Low frequency three-dimensional DOA estimation for underwater gliders using an arbitrary tetrahedral array

This study proposes a method for estimating the three-dimensional (3-D) direction of arrival (DOA) of low-frequency line spectra with an arbitrary tetrahedral array on a moving underwater platform, such as underwater glider (UG). First, we provide the theoretical derivations of the 3-D DOA estimation algorithm. Four sensors are matched pairwise without duplication and the time difference of arrival (TDOA) of each pair is estimated using the cross-spectral method. The geometric relation between the space coordinate vector of the paired sensors and direction vector of the incoming signal is combined with the TDOA to establish the overdetermined equations.
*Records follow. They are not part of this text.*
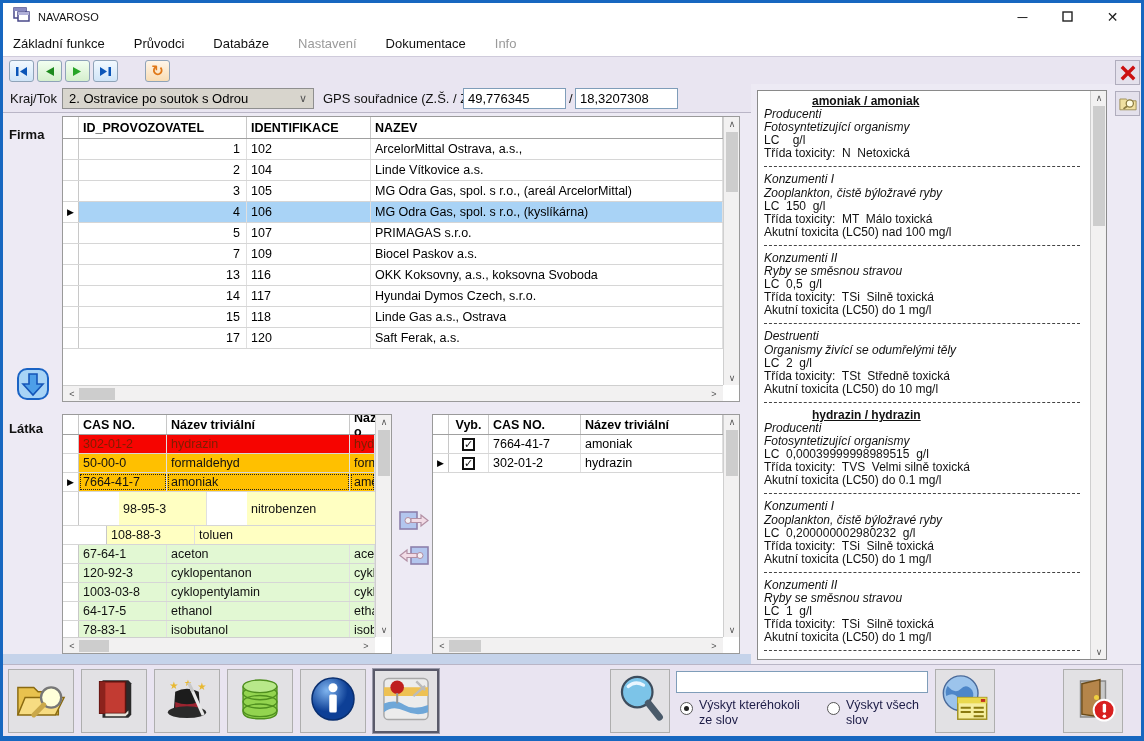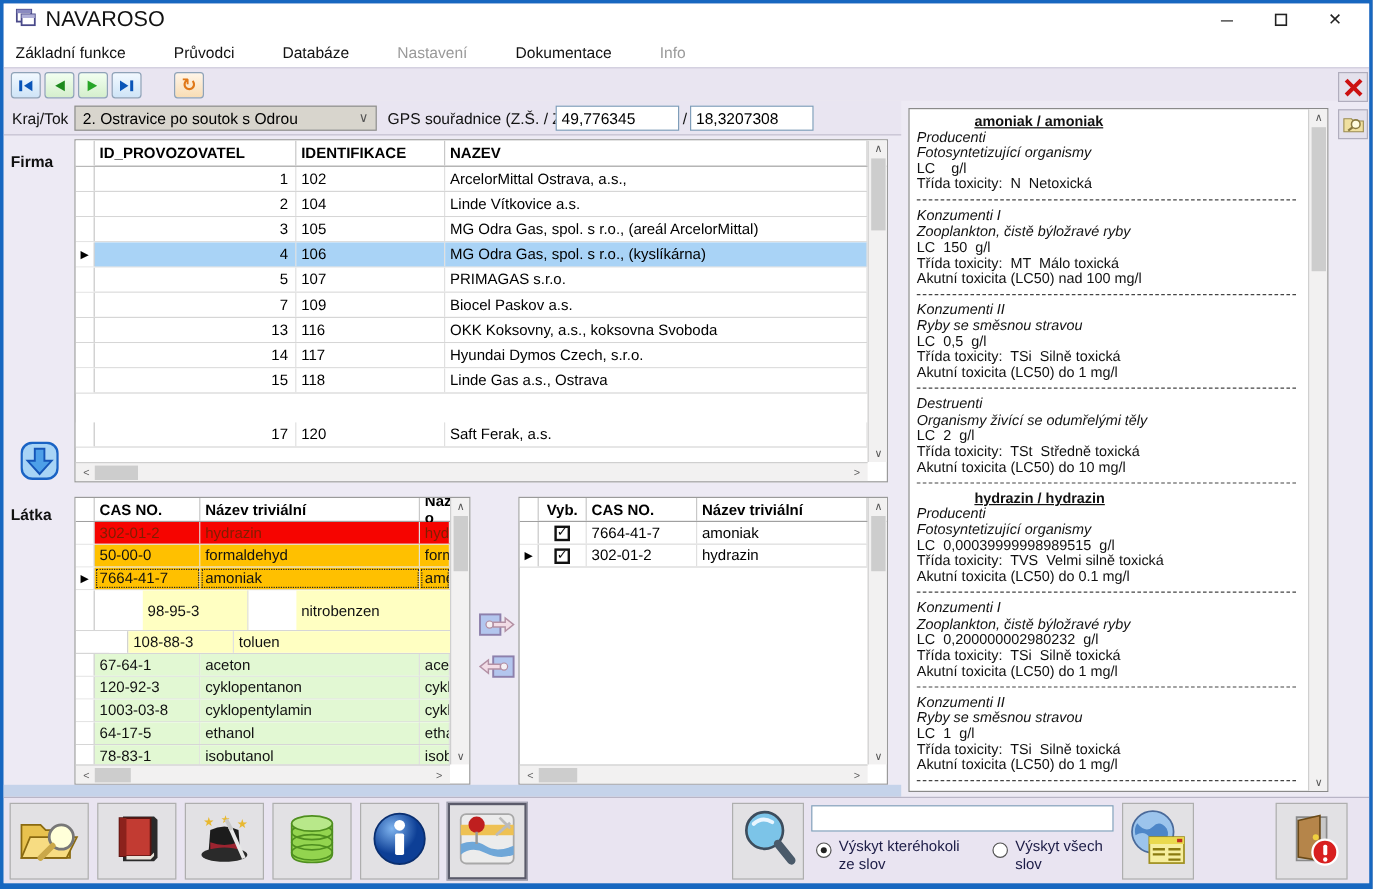--- a/index.html
+++ b/index.html
@@ -4,28 +4,28 @@
 <style>
   * { margin:0; padding:0; box-sizing:border-box; }
   html,body { background:#888; }
   body { font-family:"Liberation Sans","DejaVu Sans",sans-serif; }
   .app{ position:relative; width:1144px; height:741px; background:#edeaf4;
         border:3px solid #1767c0; border-bottom-width:5px; overflow:hidden; }
 
   
   .titlebar{ position:absolute; left:0; top:0; width:100%; height:27px; background:#fff;
              display:flex; align-items:center; padding-left:10px; }
-  .titlebar .title{ font-size:18px; color:#111; margin-left:8px; }
+  .titlebar .title{ font-size:11px; color:#111; margin-left:8px; }
   .wincontrols{ position:absolute; right:6px; top:0; height:27px; display:flex; }
   .wbtn{ width:45px; height:27px; display:flex; align-items:center; justify-content:center;
          font-size:14px; color:#222; cursor:default; }
 
   
   .menubar{ position:absolute; left:0; top:27px; width:100%; height:26px; background:#fff;
-            display:flex; align-items:center; gap:40px; padding-left:10px; }
+            display:flex; align-items:center; gap:29px; padding-left:10px; }
   .mitem{ font-size:13px; color:#111; }
   .mitem.dis{ color:#9a9a9a; }
 
   
   .navbar{ position:absolute; left:0; top:53px; width:100%; height:28px; background:#e9e5f1;
            border-top:1px solid #cfcbdb; }
   .nbtn{ position:absolute; top:3px; width:25px; height:22px; border:1px solid #8fa3b8; border-radius:3px;
          display:flex; align-items:center; justify-content:center; }
   .nbtn.blue{ background:linear-gradient(#f2f9ff,#cfe4f7); }
   .nbtn.green{ background:linear-gradient(#f2fff0,#d5efcd); }
@@ -248,21 +248,21 @@
             <div class="c f-id">14</div>
             <div class="c f-ident">117</div>
             <div class="c f-naz">Hyundai Dymos Czech, s.r.o.</div>
           </div>
           <div class="grow" style="height: 21px;">
             <div class="gut"></div>
             <div class="c f-id">15</div>
             <div class="c f-ident">118</div>
             <div class="c f-naz">Linde Gas a.s., Ostrava</div>
           </div>
-          <div class="grow" style="height: 21px; margin-top: 24px;">
+          <div class="grow" style="height: 21px;">
             <div class="gut"></div>
             <div class="c f-id">17</div>
             <div class="c f-ident">120</div>
             <div class="c f-naz">Saft Ferak, a.s.</div>
           </div>
         </div>
       <div class="vscroll" style="bottom:16px">
         <div class="sarrow" style="position:absolute; top:0">∧</div>
         <div class="vthumb" style="top:15px; height:60px"></div>
         <div class="sarrow" style="position:absolute; bottom:0; width:16px">∨</div>

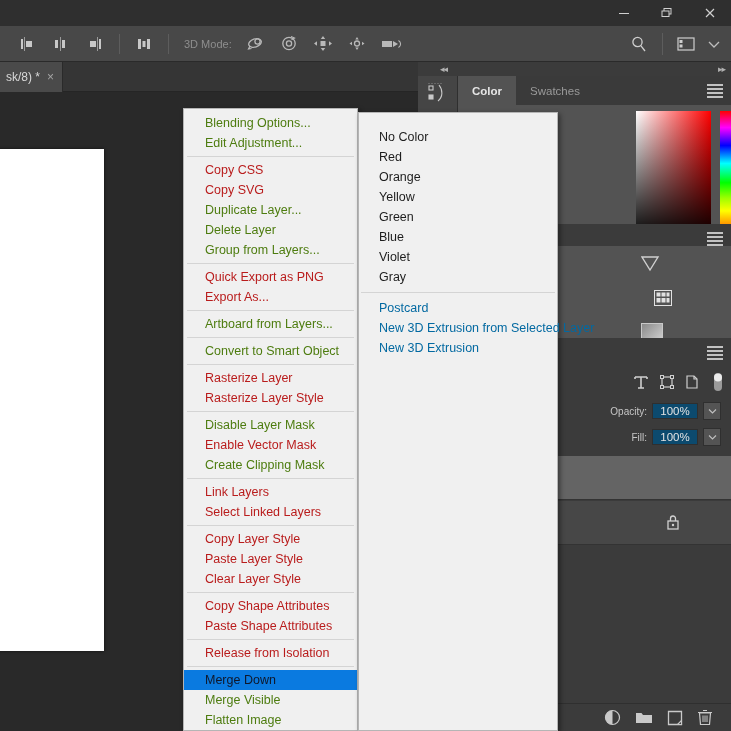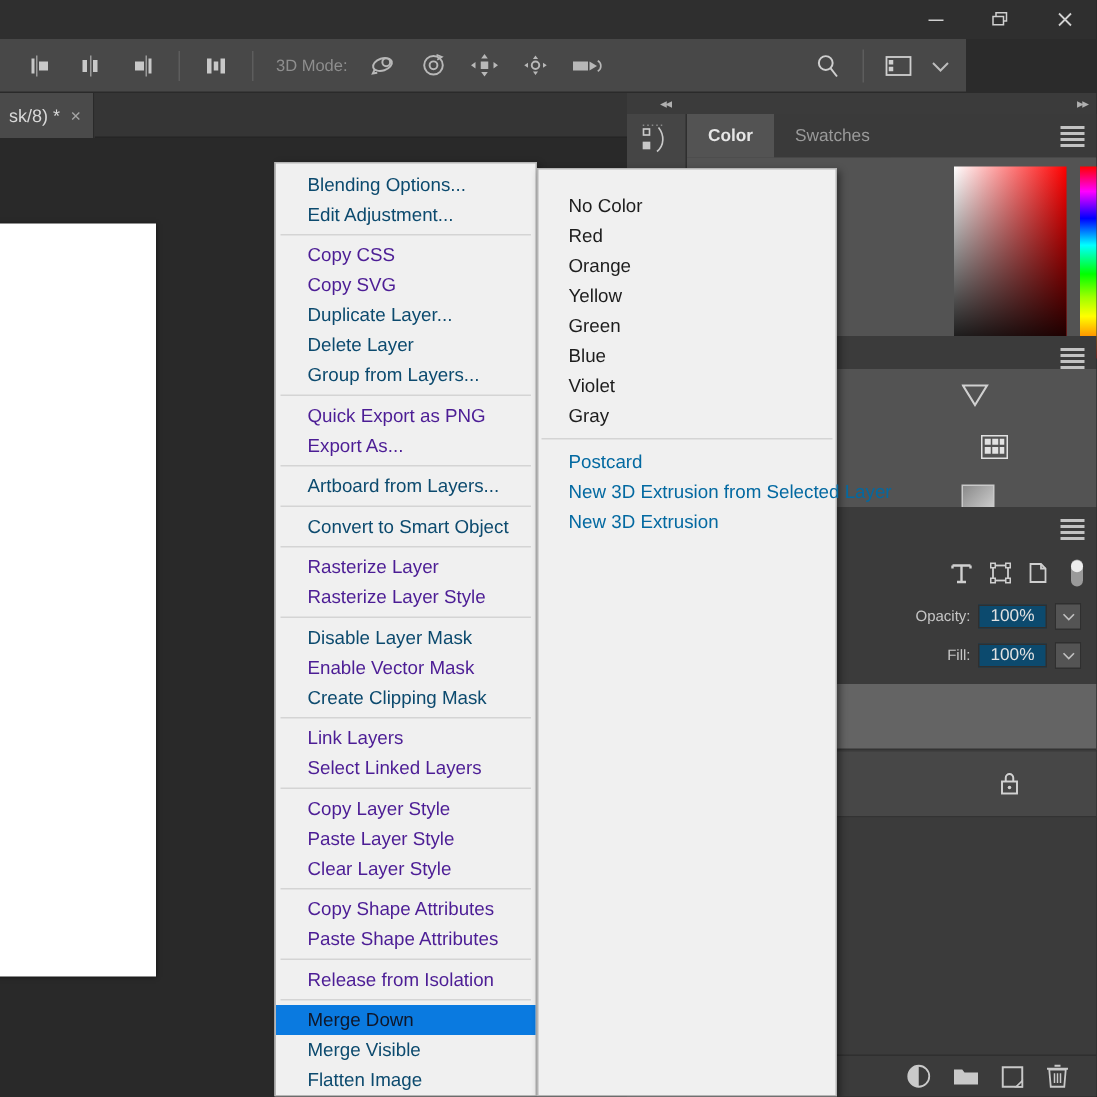--- a/index.html
+++ b/index.html
@@ -18,21 +18,21 @@
   }
   .winbtns{ position:absolute; right:0; top:0; height:26px; display:flex; }
   .winbtn{
     width:43px; height:26px; display:flex; align-items:center; justify-content:center;
     color:#d0d0d0;
   }
   .winbtn svg{ display:block; }
 
   
   .optionsbar{
-    position:absolute; left:0; top:26px; width:644px; height:36px;
+    position:absolute; left:0; top:26px; width:731px; height:36px;
     background:#484848; border-bottom:1px solid #2a2a2a;
     display:flex; align-items:center;
   }
   .ob-icon{
     width:30px; height:30px; margin:0 2px;
     display:flex; align-items:center; justify-content:center;
     color:#c8c8c8;
   }
   .ob-sep{ width:1px; height:20px; background:#5d5d5d; margin:0 7px; }
   .ob-label{
@@ -192,23 +192,23 @@
 
   
   .ctxmenu{
     position:absolute; left:183px; top:108px; width:175px; height:623px;
     background:#f0f0f0; border:1px solid #b5b5b5;
     box-shadow:2px 2px 5px rgba(0,0,0,.45);
     padding-top:4px;
   }
   .mi{
     height:20px; line-height:20px; padding-left:21px;
-    font-size:12.5px; color:#0c4a6e; white-space:nowrap;
-  }
-  .mi.dim{ color:#4c1d95; }
+    font-size:12.5px; color:#4d7c0f; white-space:nowrap;
+  }
+  .mi.dim{ color:#b91c1c; }
   .mi.hl{ background:#0a7ae0; color:#0f172a; }
   .msep{ height:1px; background:#d4d4d4; margin:3px 3px; }
 
   
   .submenu{
     position:absolute; left:358px; top:112px; width:200px; height:619px;
     background:#f0f0f0; border:1px solid #b5b5b5;
     box-shadow:2px 2px 5px rgba(0,0,0,.45);
     padding-top:14px;
   }

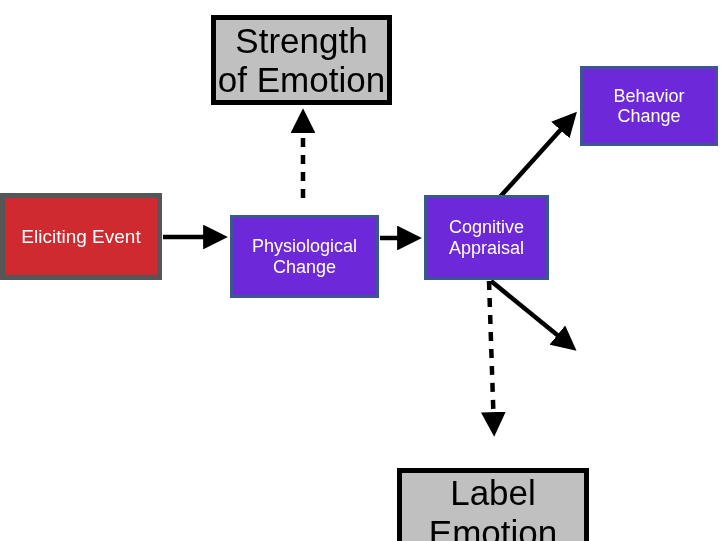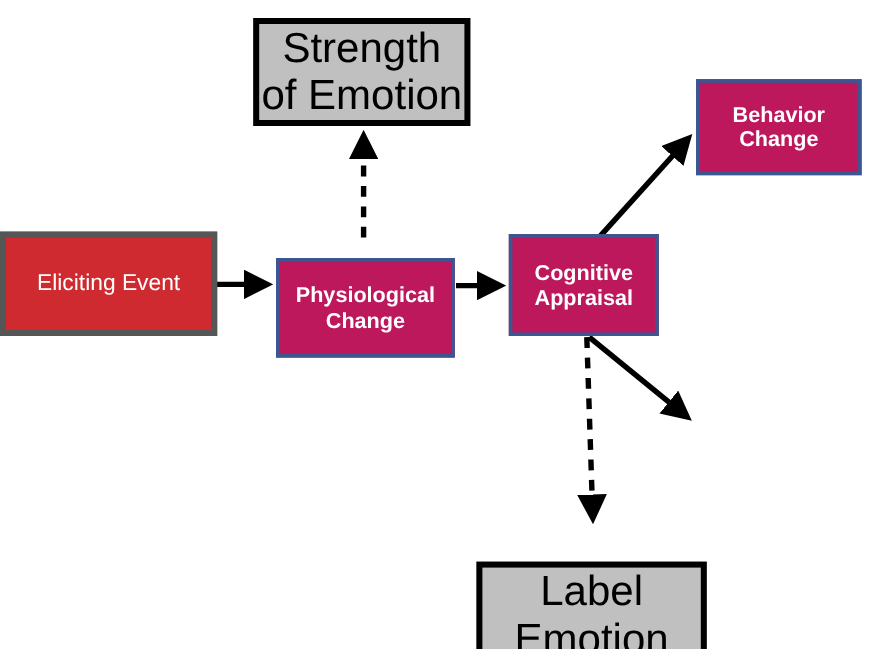--- a/index.html
+++ b/index.html
@@ -33,25 +33,25 @@
   .node.red {
     background: #CE2A30;
     border: 5px solid #565656;
     color: #ffffff;
     font-size: 19px;
     font-weight: 400;
   }
 
   
   .node.blue {
-    background: #be185d;
+    background: #6d28d9;
     border: 3px solid #3B5690;
     color: #ffffff;
     font-size: 18px;
-    font-weight: 700;
+    font-weight: 400;
   }
 
   
   .node.gray {
     background: #C0C0C0;
     border: 5px solid #000000;
     color: #000000;
     font-size: 35px;
     font-weight: 400;
   }
@@ -83,21 +83,21 @@
 
     <line x1="303" y1="198" x2="303" y2="114" stroke="#000000" stroke-width="4.5" stroke-dasharray="9,8" marker-end="url(#arrowhead)"></line>
 
     <line x1="499" y1="198" x2="573" y2="116" stroke="#000000" stroke-width="4.5" marker-end="url(#arrowhead)"></line>
 
     <line x1="491" y1="281" x2="572" y2="347" stroke="#000000" stroke-width="4.5" marker-end="url(#arrowhead)"></line>
 
     <line x1="489" y1="281" x2="494" y2="431" stroke="#000000" stroke-width="4.5" stroke-dasharray="9,8" marker-end="url(#arrowhead)"></line>
   </svg>
 
-  <div class="node red" style="left:0px; top:193px; width:181px; height:87px;">
+  <div class="node red" style="left:0px; top:193px; width:162px; height:87px;">
     <span class="label">Eliciting Event</span>
   </div>
 
   <div class="node gray" style="left:211px; top:15px; width:181px; height:90px;">
     <span class="label">Strength
 of Emotion</span>
   </div>
 
   <div class="node blue" style="left:230px; top:215px; width:149px; height:83px;">
     <span class="label">Physiological

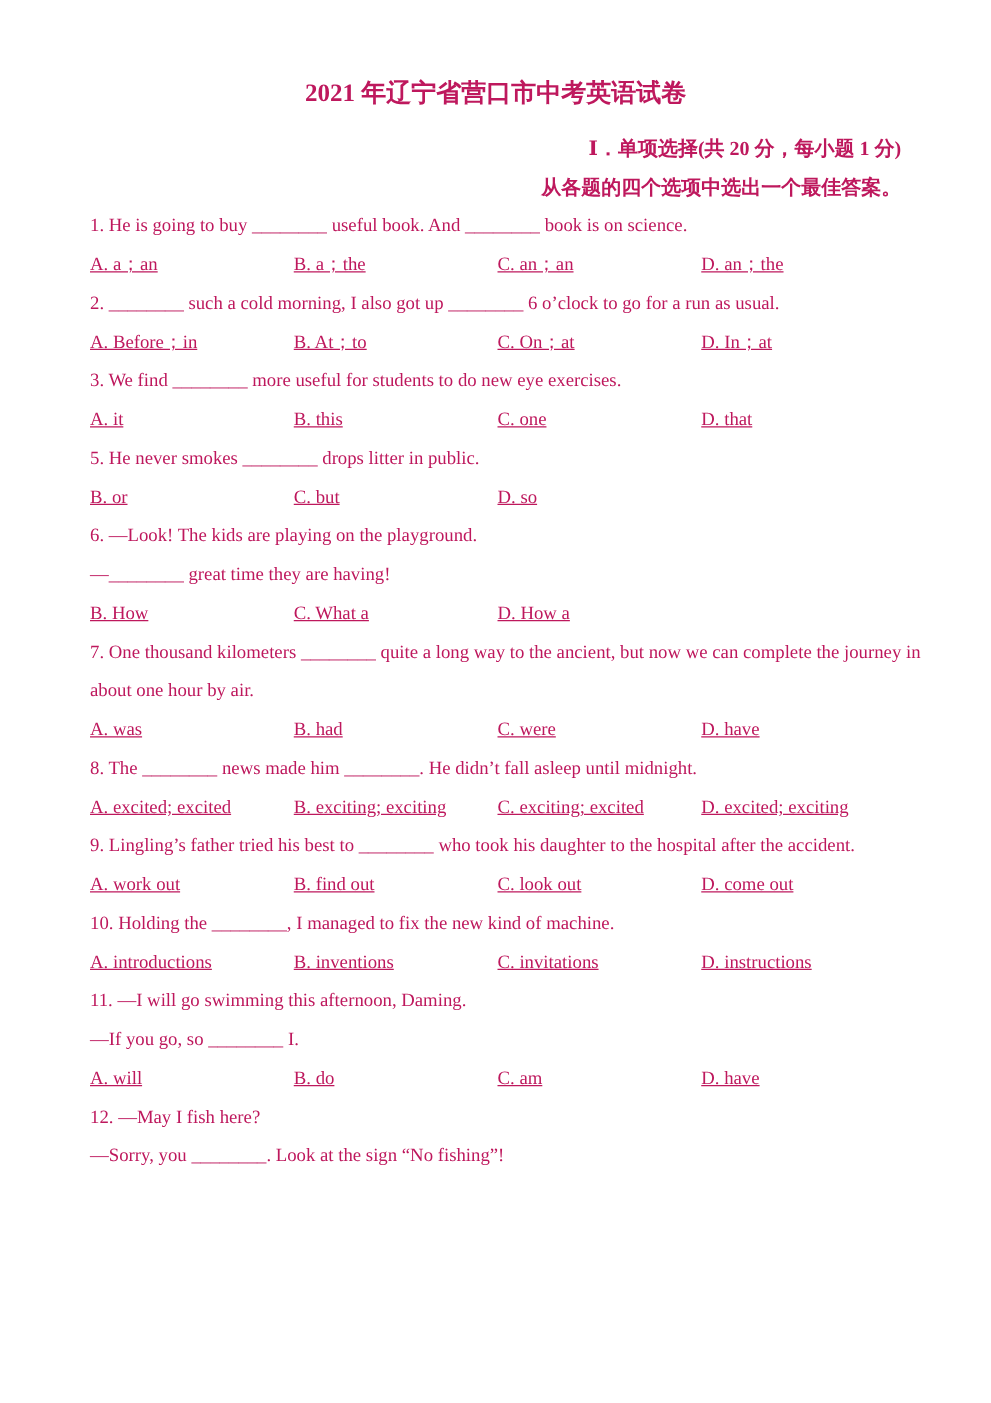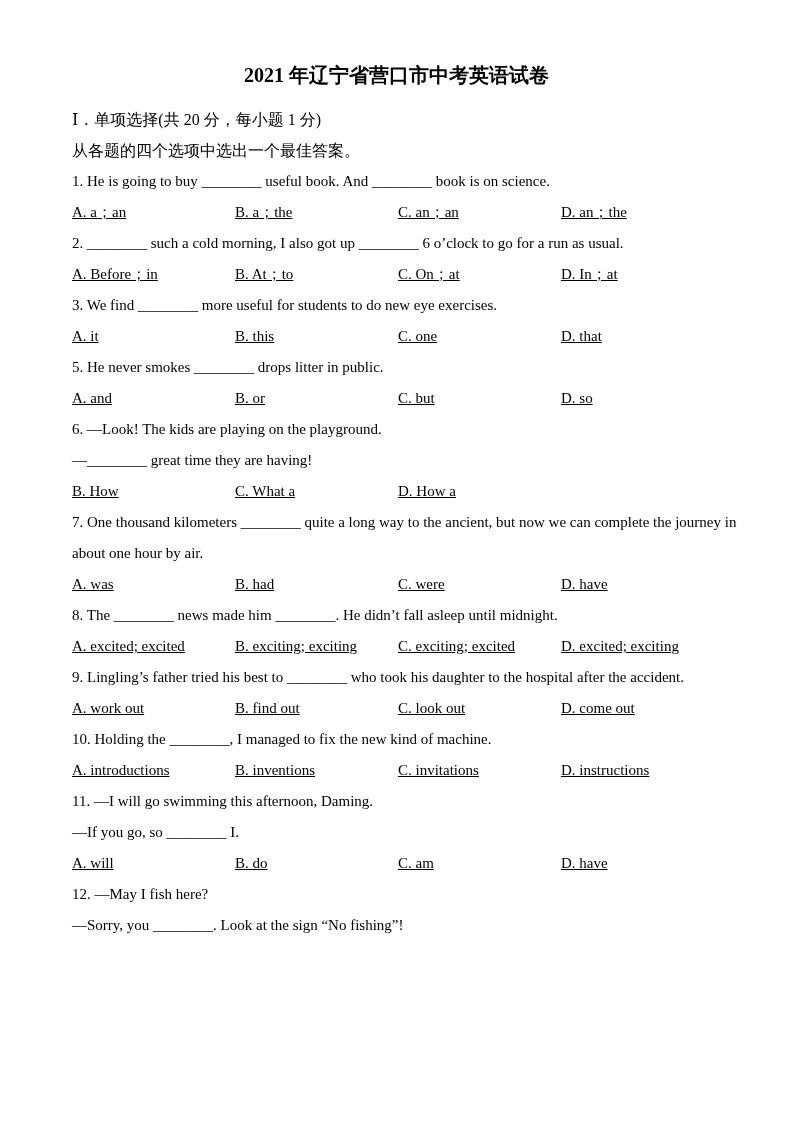--- a/index.html
+++ b/index.html
@@ -8,36 +8,37 @@
     background: #ffffff;
   }
   .page {
     position: relative;
     width: 793px;
     height: 1122px;
     background: #ffffff;
     box-sizing: border-box;
     padding: 62px 72px 0 72px;
     font-family: "Liberation Serif", "DejaVu Serif", serif;
-    color: #000000;
+    color: #be185d;
     overflow: hidden;
   }
   .title {
     margin: 0 0 16px 0;
     text-align: center;
     font-size: 20px;
     font-weight: bold;
     line-height: 26px;
     font-family: "Liberation Serif", "DejaVu Serif", serif;
   }
   .section-header, .instruction {
     font-size: 16px;
-    font-weight: normal;
+    font-weight: bold;
     line-height: 31px;
     white-space: nowrap;
+    text-align: right;
   }
   .q-line {
     font-size: 15px;
     line-height: 31px;
     white-space: nowrap;
   }
   .options {
     display: grid;
     grid-template-columns: 163px 163px 163px 1fr;
     font-size: 15px;
@@ -87,21 +88,20 @@
           <div class="option">B. this</div>
           <div class="option">C. one</div>
           <div class="option">D. that</div>
         </div>
   </div>
       <div class="question">
     <div class="q-lines">
           <div class="q-line">5. He never smokes ________ drops litter in public.</div>
         </div>
     <div class="options">
-          <div class="option">A. and</div>
           <div class="option">B. or</div>
           <div class="option">C. but</div>
           <div class="option">D. so</div>
         </div>
   </div>
       <div class="question">
     <div class="q-lines">
           <div class="q-line">6. —Look! The kids are playing on the playground.</div>
           <div class="q-line">—________ great time they are having!</div>
         </div>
The algorithm solves the overdetermined equations to obtain the azimuth and elevation of the line spectra, and exploits all the information from sensors to enhance the accuracy of DOA estimation. And the Cramer–Rao lower bound (CRLB) of an arbitrary tetrahedral array is derived as a function of the signal-to-noise ratio (SNR), integration time, signal bandwidth, frequency, array arrangement, and DOA of the signal. Second, simulations and a sea trial verify the feasibility of the 3-D DOA estimation algorithm using a tetrahedral array on a moving UG. Finally, several factors that influence the algorithm are analyzed, including the DOA of the source, frequency, SNR, sensor position error and phase error. The upper frequency limit to avoid spatial aliasing is also derived as a function of the array aperture. The study shows that the tetrahedral array is suitable for various underwater mobile platforms owing to its small scale and irregularity.